Specify the size of the sides of the rectangle if the perimeter is 26cm and the area is 12cm2.

univerkov | September 7, 2021 | education

Here are the necessary formulas for the calculations: Perimeter (P) of the rectangle: P = 2 * (a + b); area (S) of the rectangle: S = a * b, where a and b are the sides of this rectangle.
According to the conditions of the assignment, we have P = 2 * (a + b) = 26 cm and S = a * b = 12 cm2.
Thus, we get two equalities a + b = 13 and a * b = 12 (we will omit the units for now).
According to Vieta’s theorem, taking into account the last equalities, we can assert: a and b are the roots of the following reduced equation: x ^ 2 – 13 * x + 12 = 0.
Let’s solve the last quadratic equation.
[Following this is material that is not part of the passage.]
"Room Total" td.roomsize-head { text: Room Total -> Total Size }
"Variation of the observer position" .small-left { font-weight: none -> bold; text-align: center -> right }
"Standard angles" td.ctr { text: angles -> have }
Let’s calculate the discriminant D = (–13) ^ 2 – 4 * 1 * 12 = 169 – 48 = 121> 0. Therefore, we get two roots х1 = (13 –√ (121)) / 2 = (13 – 11) / 2 = 2/2 = 1 and x2 = (13 + √ (121)) / 2 = (13 + 11) / 2 = 24/2 = 12.
Thus, the rectangle has sides of 1 cm and 12 cm.
Answer: 1 cm and 12 cm.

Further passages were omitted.